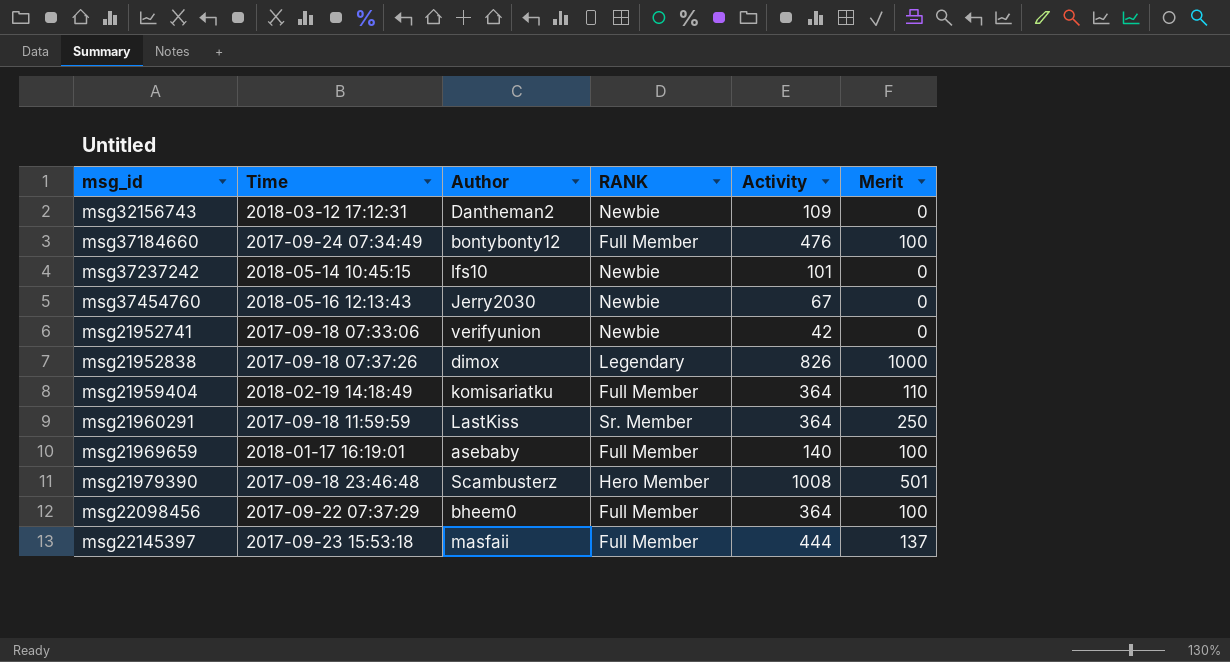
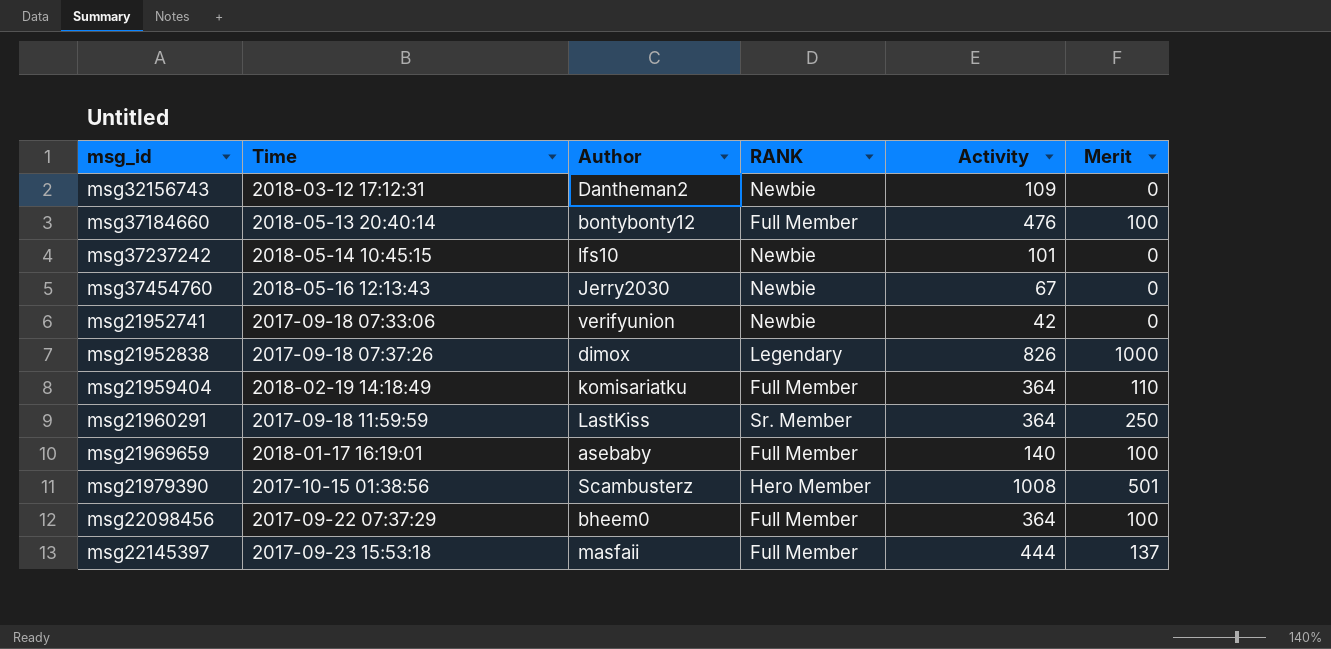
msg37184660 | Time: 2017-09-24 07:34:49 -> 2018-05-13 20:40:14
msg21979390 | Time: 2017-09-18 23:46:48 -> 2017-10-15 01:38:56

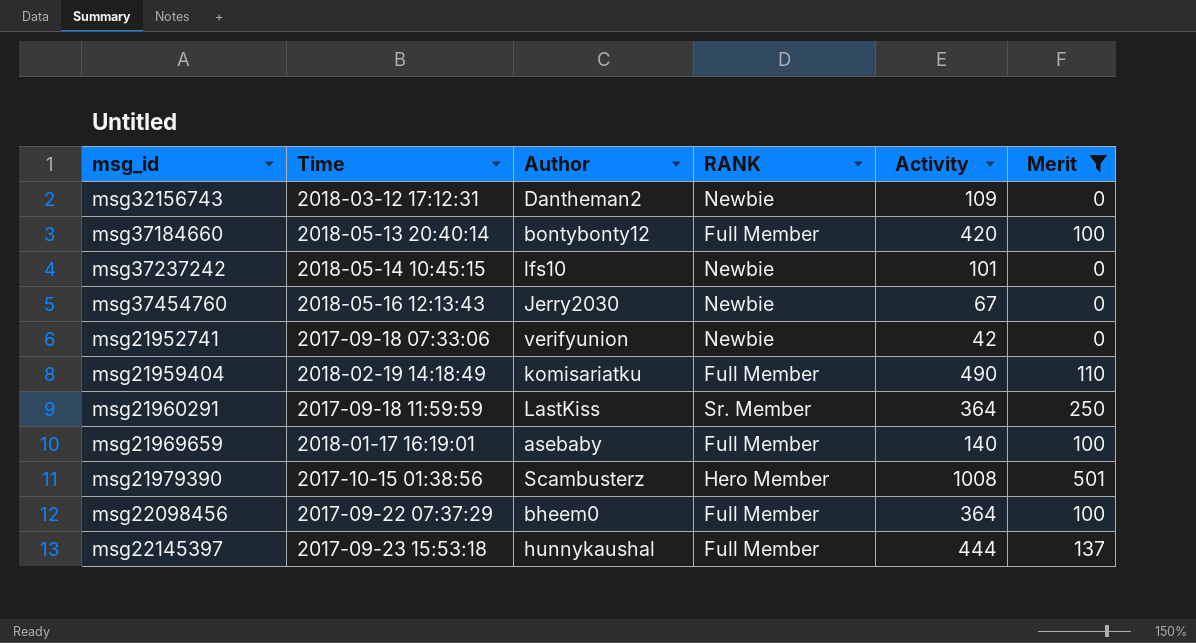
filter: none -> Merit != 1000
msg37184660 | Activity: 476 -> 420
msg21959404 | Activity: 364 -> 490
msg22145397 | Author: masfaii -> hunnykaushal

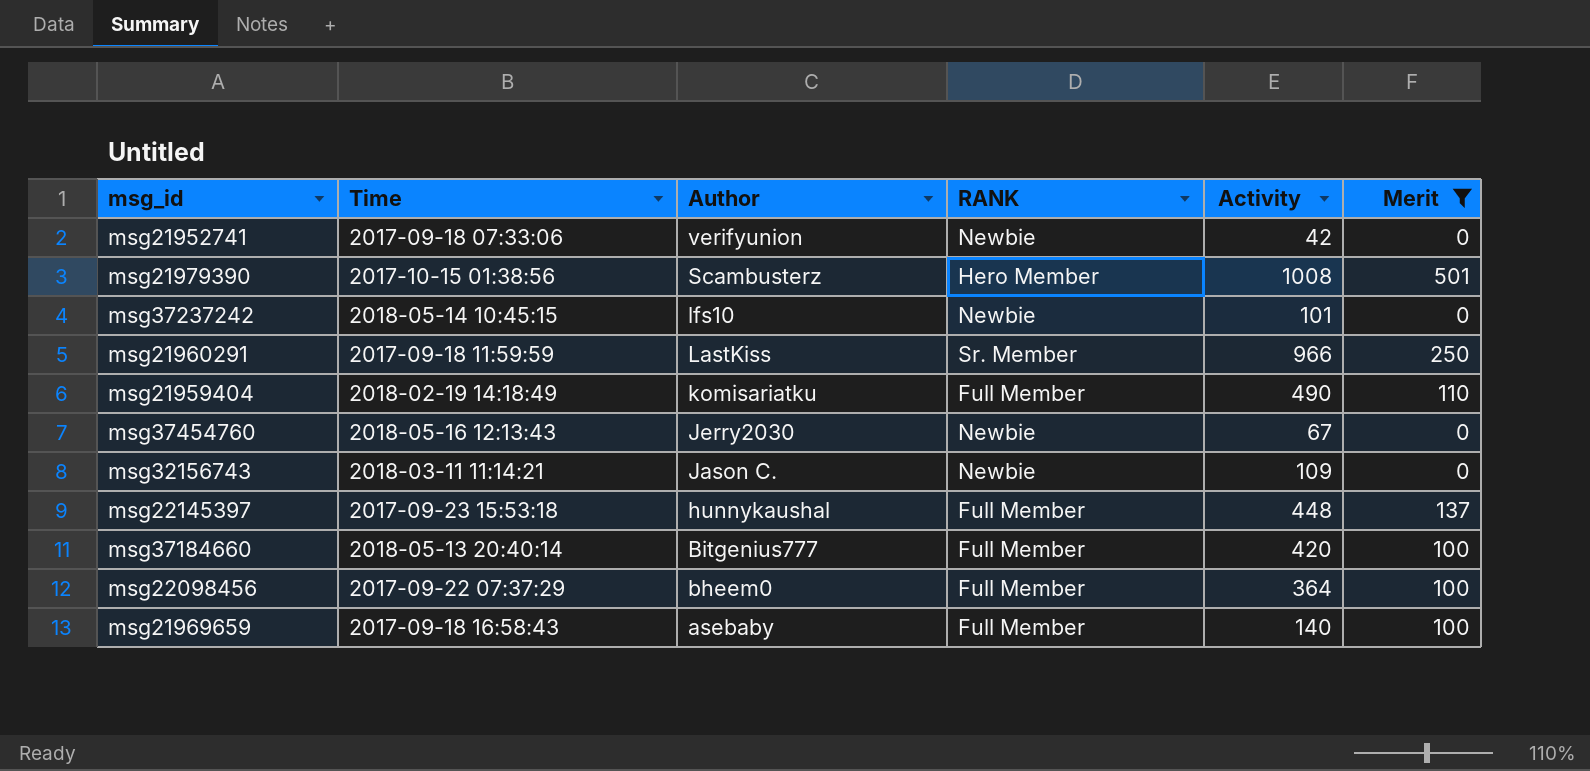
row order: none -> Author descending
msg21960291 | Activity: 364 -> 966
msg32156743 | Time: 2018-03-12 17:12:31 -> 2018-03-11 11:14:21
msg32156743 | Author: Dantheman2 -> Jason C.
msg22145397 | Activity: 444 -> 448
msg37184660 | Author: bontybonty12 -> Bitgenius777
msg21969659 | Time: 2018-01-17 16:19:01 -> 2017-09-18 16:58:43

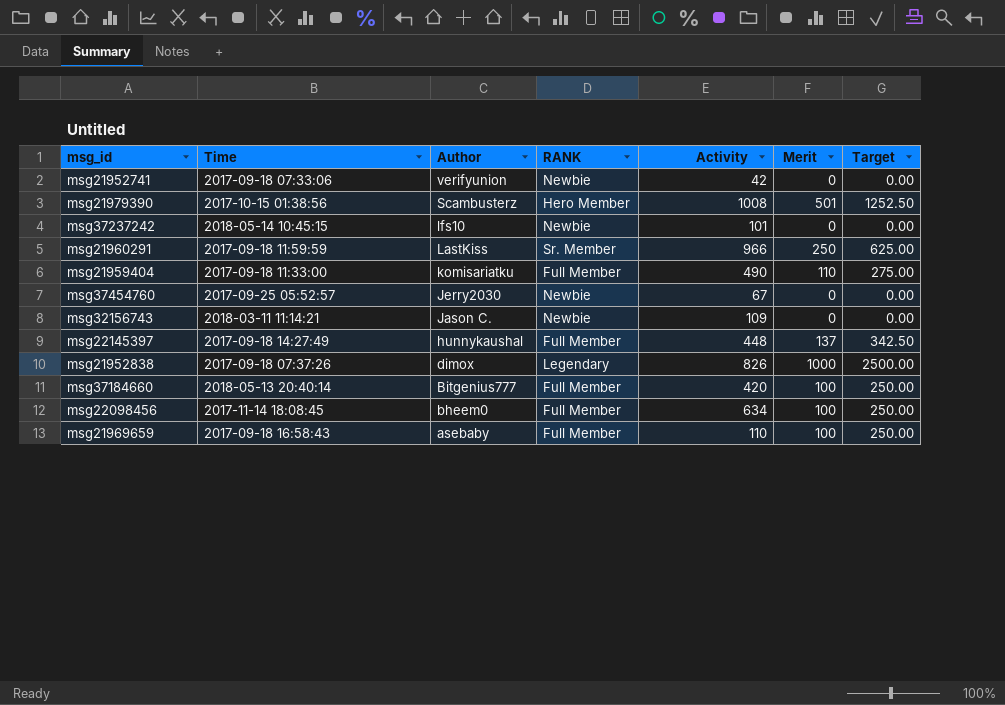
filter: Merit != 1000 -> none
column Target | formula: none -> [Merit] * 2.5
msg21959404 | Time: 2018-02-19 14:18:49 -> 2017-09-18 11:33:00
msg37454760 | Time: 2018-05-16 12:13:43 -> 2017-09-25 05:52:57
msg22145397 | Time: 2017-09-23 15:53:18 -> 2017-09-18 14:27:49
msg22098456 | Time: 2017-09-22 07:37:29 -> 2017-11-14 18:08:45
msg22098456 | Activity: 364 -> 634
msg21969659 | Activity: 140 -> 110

========

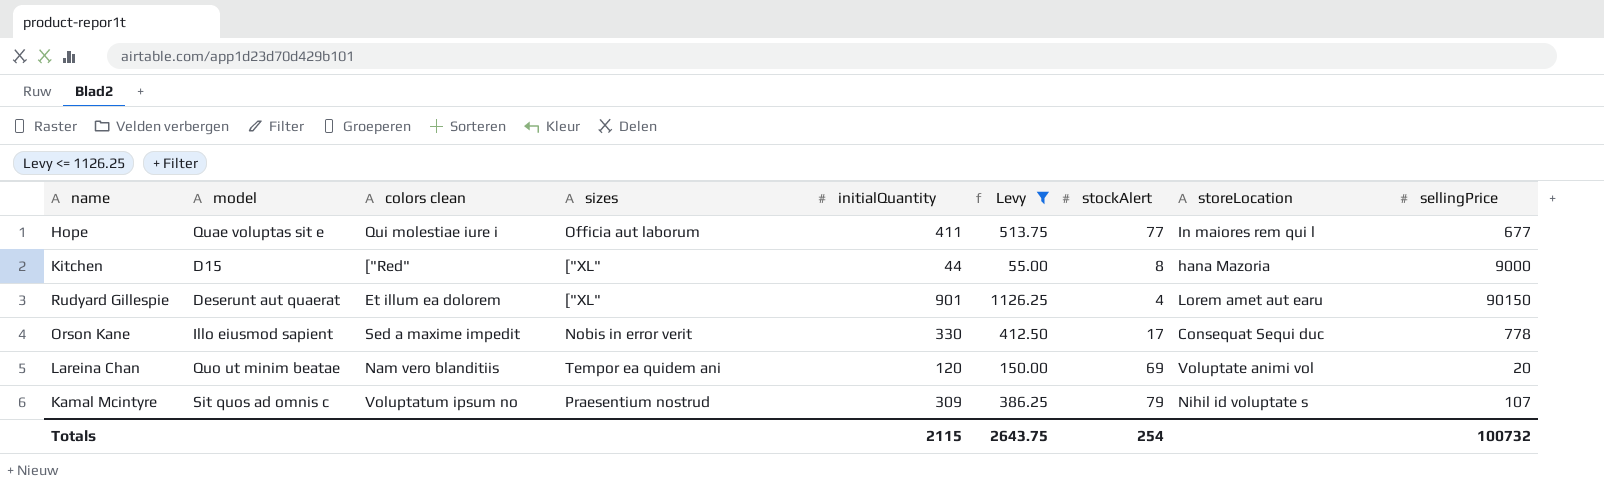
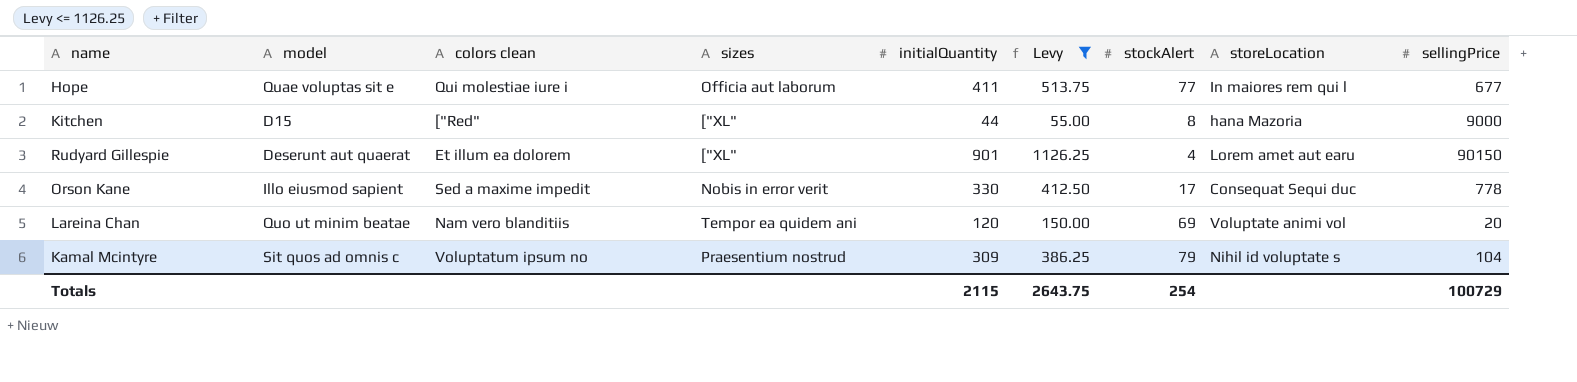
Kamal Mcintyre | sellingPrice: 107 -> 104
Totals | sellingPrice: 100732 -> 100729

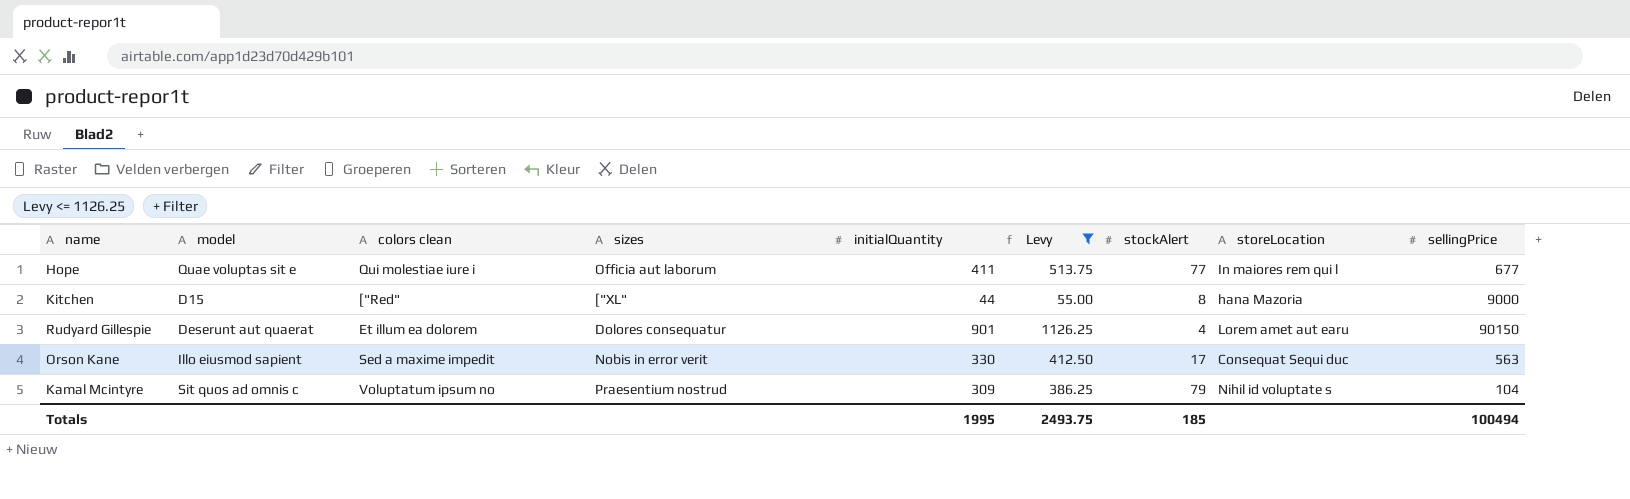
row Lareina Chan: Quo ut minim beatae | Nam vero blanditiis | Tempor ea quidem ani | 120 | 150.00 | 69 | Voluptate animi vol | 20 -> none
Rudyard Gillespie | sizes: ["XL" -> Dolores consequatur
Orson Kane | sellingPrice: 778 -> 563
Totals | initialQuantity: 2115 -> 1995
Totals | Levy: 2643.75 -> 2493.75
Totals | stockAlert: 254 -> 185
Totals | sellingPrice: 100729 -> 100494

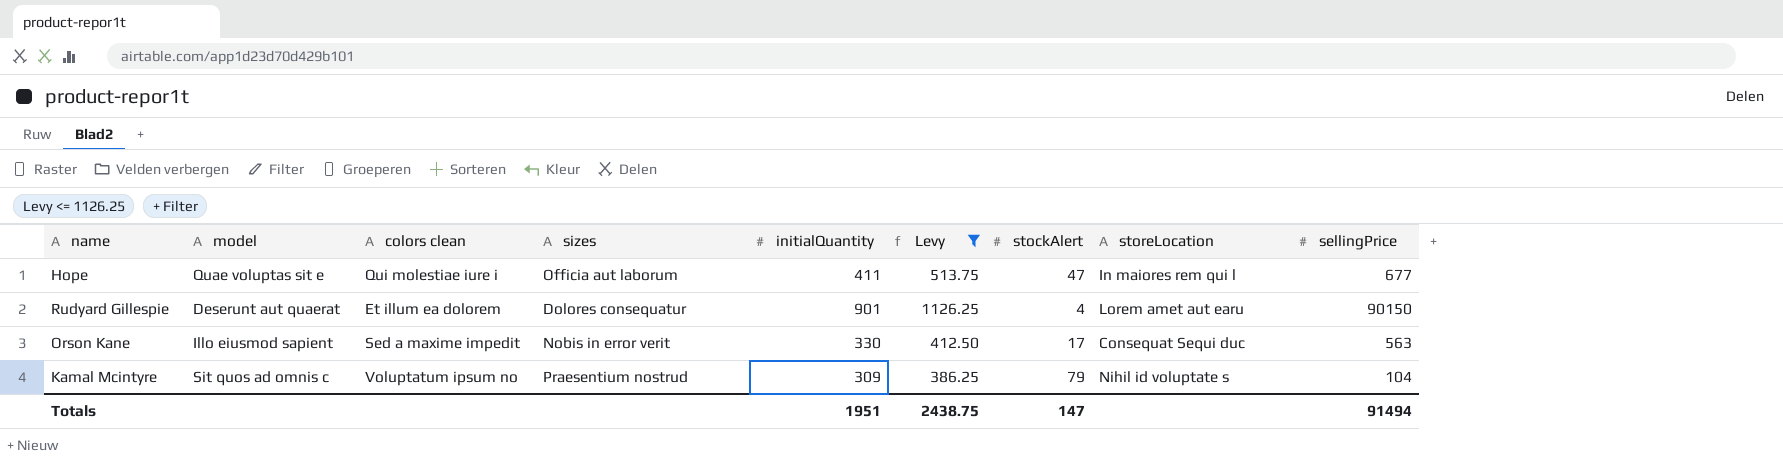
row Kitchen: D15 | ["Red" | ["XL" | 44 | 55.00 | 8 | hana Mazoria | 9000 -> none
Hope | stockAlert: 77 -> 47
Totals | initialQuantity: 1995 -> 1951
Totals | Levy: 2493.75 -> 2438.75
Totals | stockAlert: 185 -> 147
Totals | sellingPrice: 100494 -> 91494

========

» **Exercise objective**: The lines to copy exactly start with the line above that has "msg32156743 | Author: Dantheman2 -> Jason C." and go on through the line that has "msg21969659 | Activity: 140 -> 110"; please include both, add nothing else, and omit the pictures.

» **Answer box**:
msg32156743 | Author: Dantheman2 -> Jason C.
msg22145397 | Activity: 444 -> 448
msg37184660 | Author: bontybonty12 -> Bitgenius777
msg21969659 | Time: 2018-01-17 16:19:01 -> 2017-09-18 16:58:43

filter: Merit != 1000 -> none
column Target | formula: none -> [Merit] * 2.5
msg21959404 | Time: 2018-02-19 14:18:49 -> 2017-09-18 11:33:00
msg37454760 | Time: 2018-05-16 12:13:43 -> 2017-09-25 05:52:57
msg22145397 | Time: 2017-09-23 15:53:18 -> 2017-09-18 14:27:49
msg22098456 | Time: 2017-09-22 07:37:29 -> 2017-11-14 18:08:45
msg22098456 | Activity: 364 -> 634
msg21969659 | Activity: 140 -> 110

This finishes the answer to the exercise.